**What needs to be done:** Within the listing that follows, how many lines contain the word "gundb"? Only the number is wanted.
== Dataset content
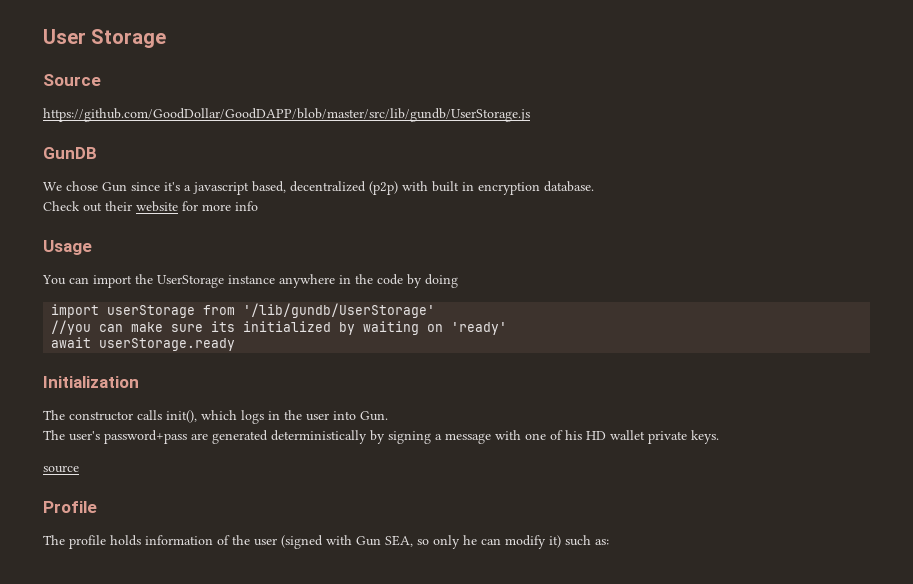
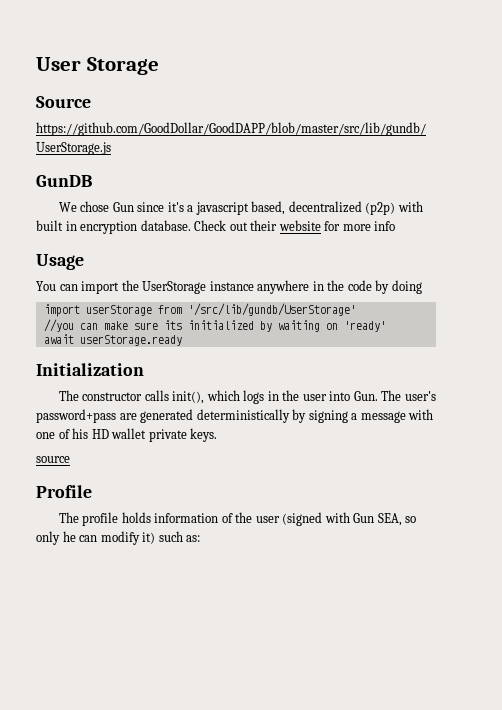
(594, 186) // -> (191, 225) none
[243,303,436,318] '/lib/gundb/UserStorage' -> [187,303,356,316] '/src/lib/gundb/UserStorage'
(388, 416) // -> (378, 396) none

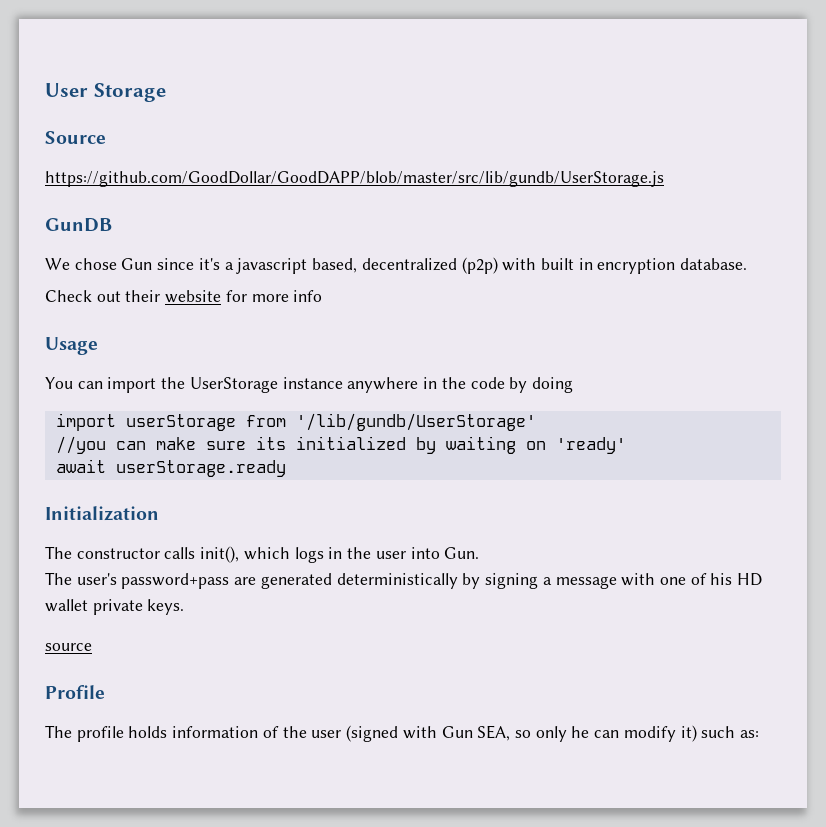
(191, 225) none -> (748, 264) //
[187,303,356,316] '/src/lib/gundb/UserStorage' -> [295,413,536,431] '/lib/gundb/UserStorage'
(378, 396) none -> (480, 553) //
====
== Dataset content
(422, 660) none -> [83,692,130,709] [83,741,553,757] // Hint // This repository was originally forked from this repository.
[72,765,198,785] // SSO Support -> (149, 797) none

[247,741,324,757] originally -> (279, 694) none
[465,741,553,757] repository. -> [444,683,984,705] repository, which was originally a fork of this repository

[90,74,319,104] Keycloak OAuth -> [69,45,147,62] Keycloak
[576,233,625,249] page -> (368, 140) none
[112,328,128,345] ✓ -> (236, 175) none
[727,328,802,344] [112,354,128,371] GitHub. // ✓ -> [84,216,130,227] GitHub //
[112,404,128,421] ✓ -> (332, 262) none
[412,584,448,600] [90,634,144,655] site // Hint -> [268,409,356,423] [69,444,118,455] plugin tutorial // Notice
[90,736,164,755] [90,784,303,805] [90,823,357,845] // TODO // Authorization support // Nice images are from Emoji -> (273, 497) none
====
**Answer space:** 2